From: Jakub Kicinski <kuba@kernel.org>
To: Martin Karsten <mkarsten@uwaterloo.ca>
Cc: Stanislav Fomichev <sdf@fomichev.me>,
netdev@vger.kernel.org, Joe Damato <jdamato@fastly.com>,
amritha.nambiar@intel.com, sridhar.samudrala@intel.com,
Alexander Lobakin <aleksander.lobakin@intel.com>,
Alexander Viro <viro@zeniv.linux.org.uk>,
Breno Leitao <leitao@debian.org>,
Christian Brauner <brauner@kernel.org>,
Daniel Borkmann <daniel@iogearbox.net>,
"David S. Miller" <davem@davemloft.net>,
Eric Dumazet <edumazet@google.com>, Jan Kara <jack@suse.cz>,
Jiri Pirko <jiri@resnulli.us>,
Johannes Berg <johannes.berg@intel.com>,
Jonathan Corbet <corbet@lwn.net>,
"open list:DOCUMENTATION" <linux-doc@vger.kernel.org>,
"open list:FILESYSTEMS (VFS and infrastructure)"

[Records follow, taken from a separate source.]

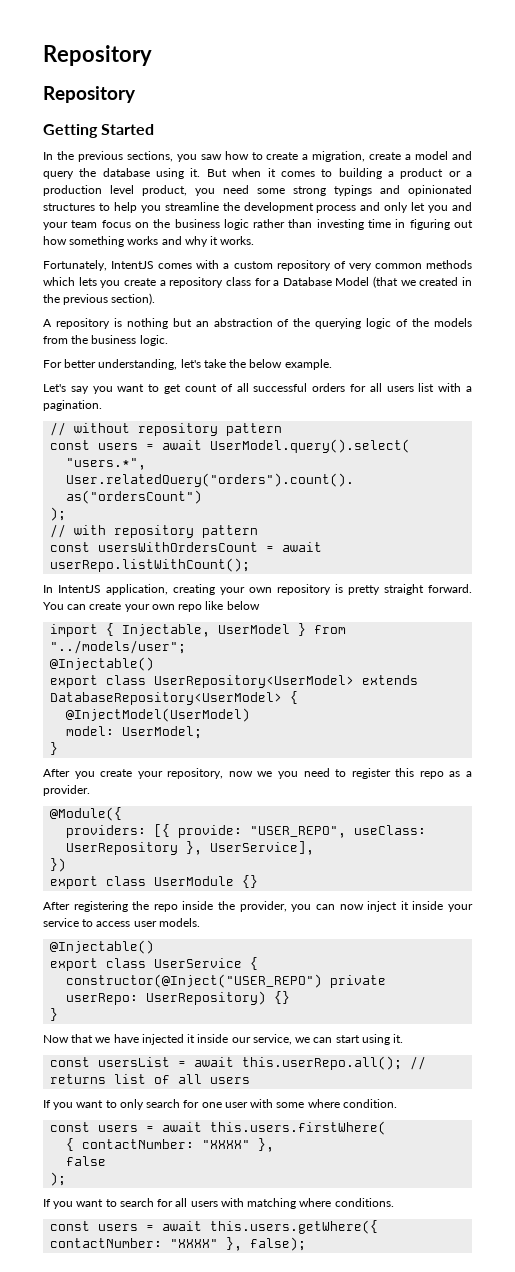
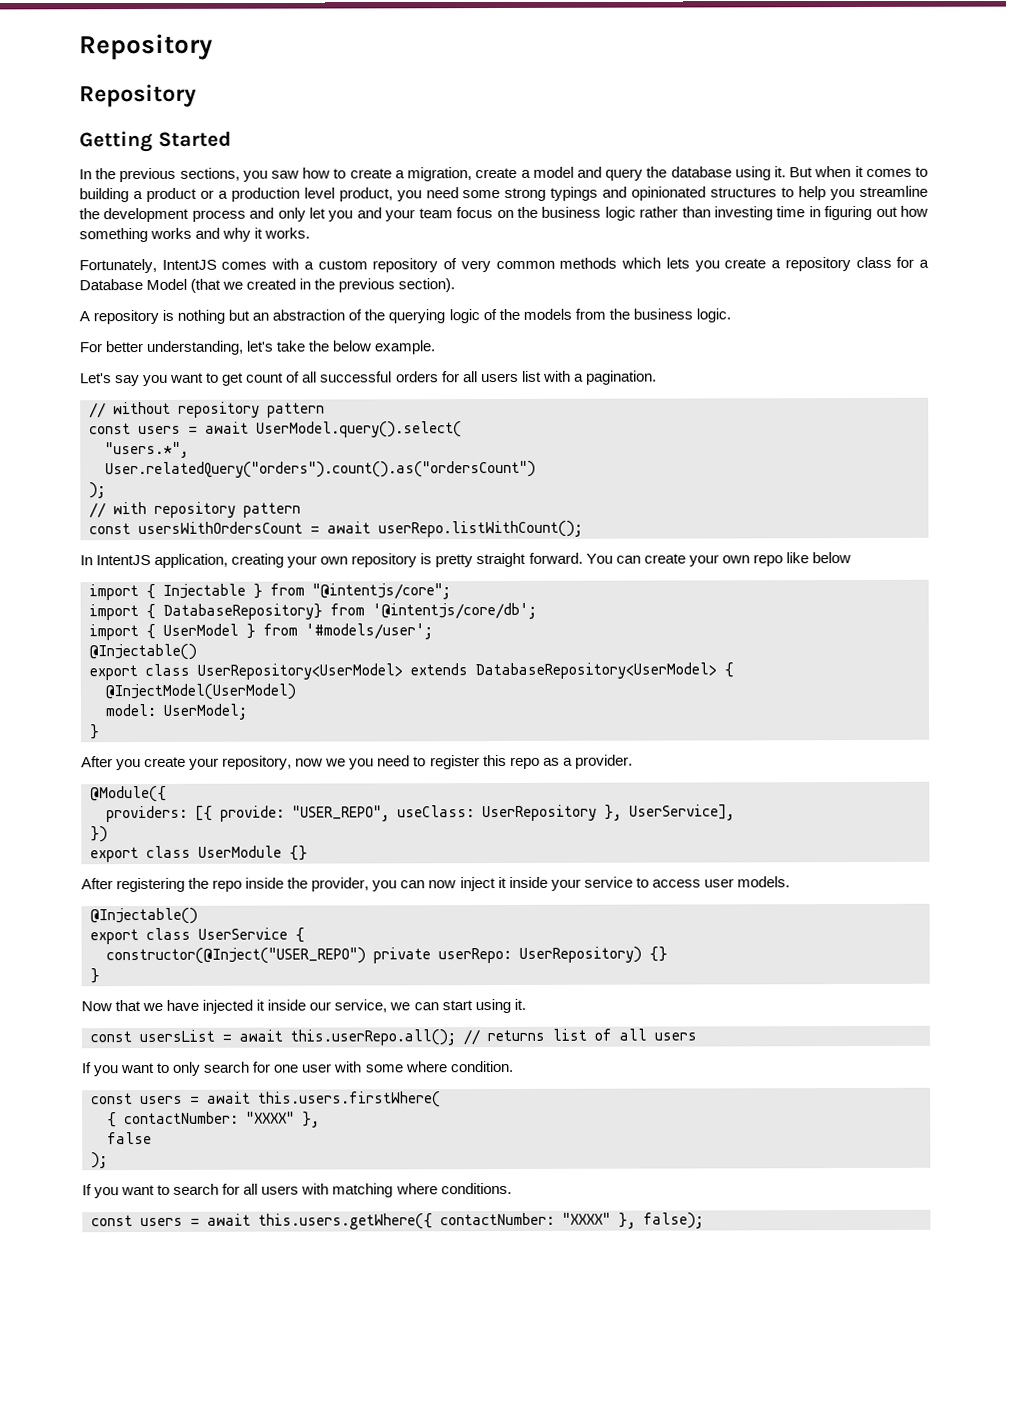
- import { Injectable, UserModel } from "../models/user";
+ import { Injectable } from "@intentjs/core";
+ import { DatabaseRepository} from '@intentjs/core/db';
+ import { UserModel } from '#models/user';

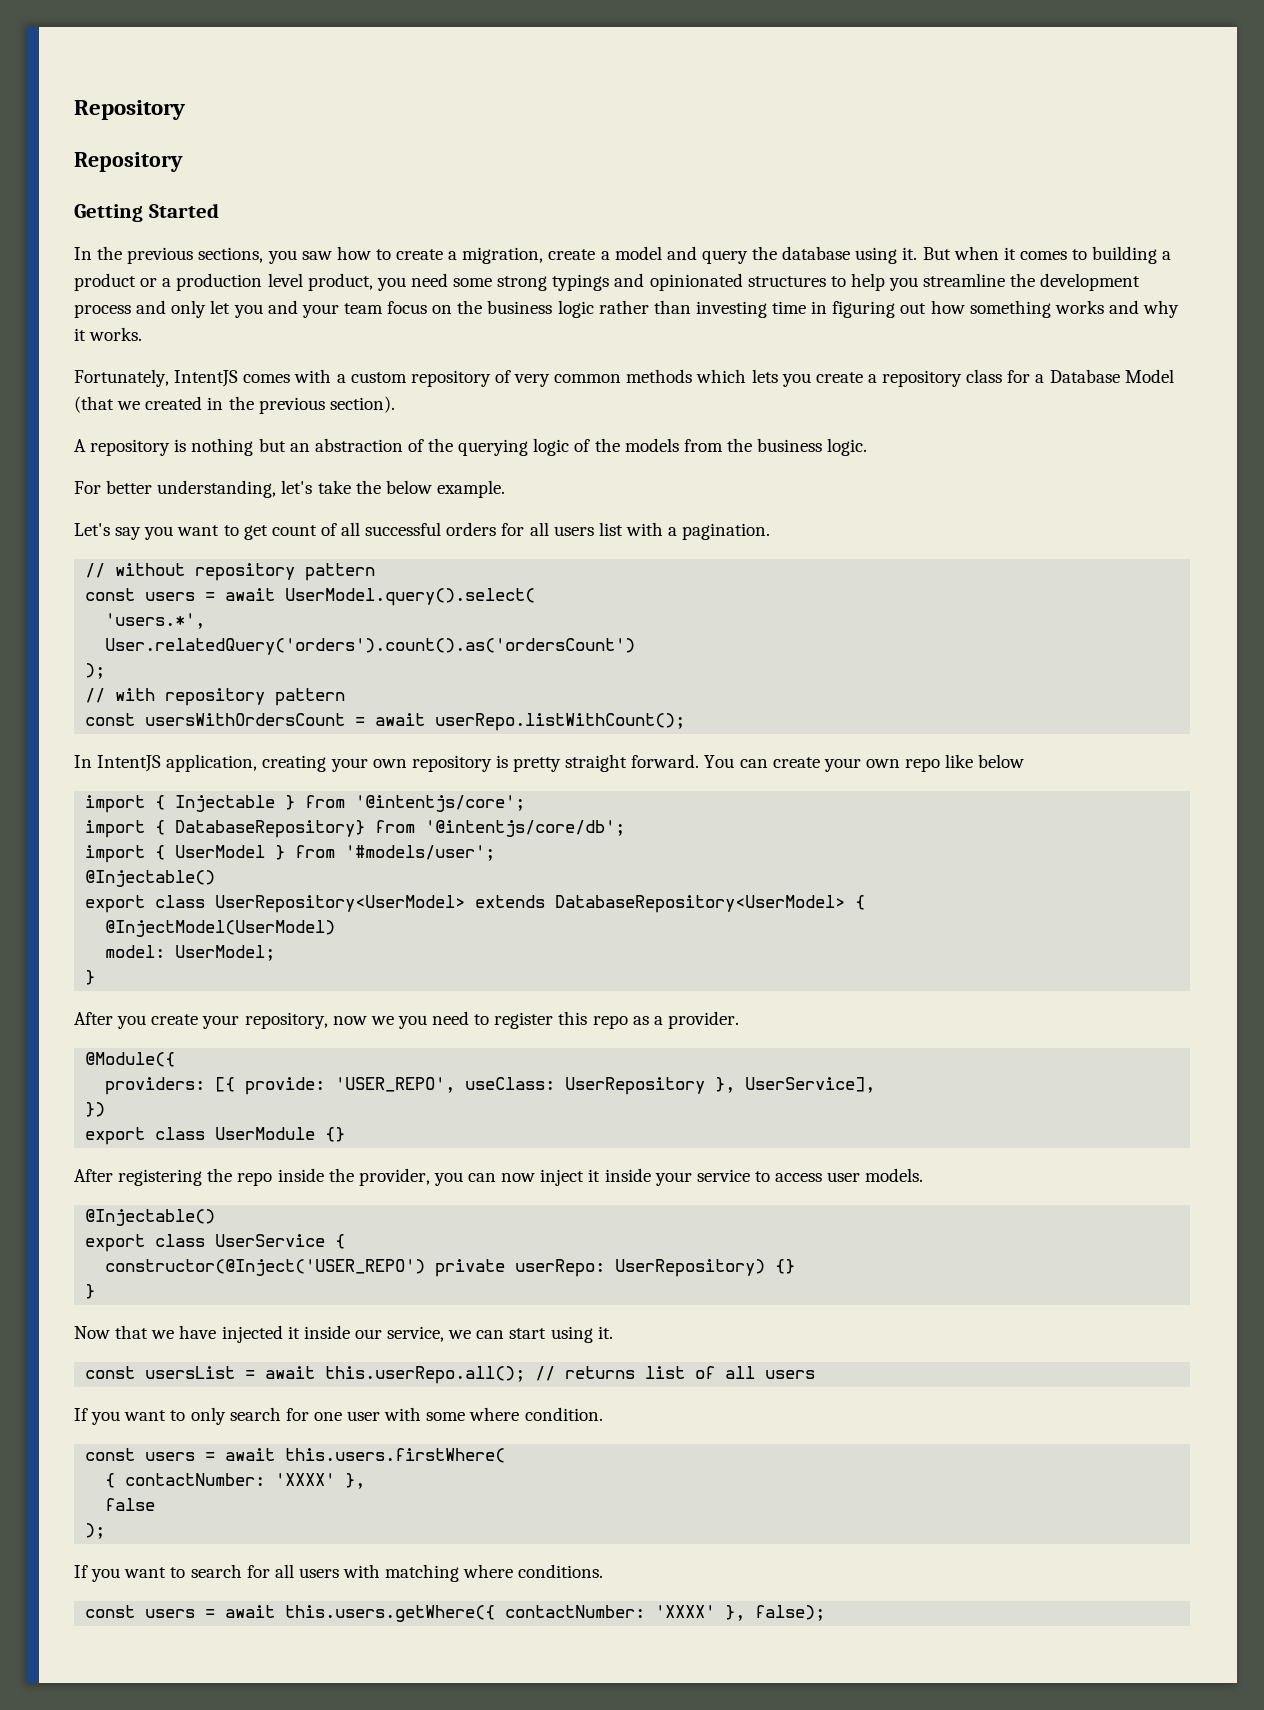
- "users.*",
- User.relatedQuery("orders").count().as("ordersCount")
+ 'users.*',
+ User.relatedQuery('orders').count().as('ordersCount')
- import { Injectable } from "@intentjs/core";
+ import { Injectable } from '@intentjs/core';
- providers: [{ provide: "USER_REPO", useClass: UserRepository }, UserService],
+ providers: [{ provide: 'USER_REPO', useClass: UserRepository }, UserService],
- constructor(@Inject("USER_REPO") private userRepo: UserRepository) {}
+ constructor(@Inject('USER_REPO') private userRepo: UserRepository) {}
- { contactNumber: "XXXX" },
+ { contactNumber: 'XXXX' },
- const users = await this.users.getWhere({ contactNumber: "XXXX" }, false);
+ const users = await this.users.getWhere({ contactNumber: 'XXXX' }, false);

<linux-fsdevel@vger.kernel.org>,
open list <linux-kernel@vger.kernel.org>,
Lorenzo Bianconi <lorenzo@kernel.org>,
Paolo Abeni <pabeni@redhat.com>,
Sebastian Andrzej Siewior <bigeasy@linutronix.de>
Subject: Re: [RFC net-next 0/5] Suspend IRQs during preferred busy poll
Date: Tue, 13 Aug 2024 17:10:15 -0700 [thread overview]
Message-ID: <20240813171015.425f239e@kernel.org> (raw)
In-Reply-To: <2bb121dd-3dcd-4142-ab87-02ccf4afd469@uwaterloo.ca>
On Mon, 12 Aug 2024 17:46:42 -0400 Martin Karsten wrote:
> >> Here's how it is intended to work:
> >> - An administrator sets the existing sysfs parameters for
> >> defer_hard_irqs and gro_flush_timeout to enable IRQ deferral.
> >>
> >> - An administrator sets the new sysfs parameter irq_suspend_timeout
> >> to a larger value than gro-timeout to enable IRQ suspension.
> >
> > Can you expand more on what's the problem with the existing gro_flush_timeout?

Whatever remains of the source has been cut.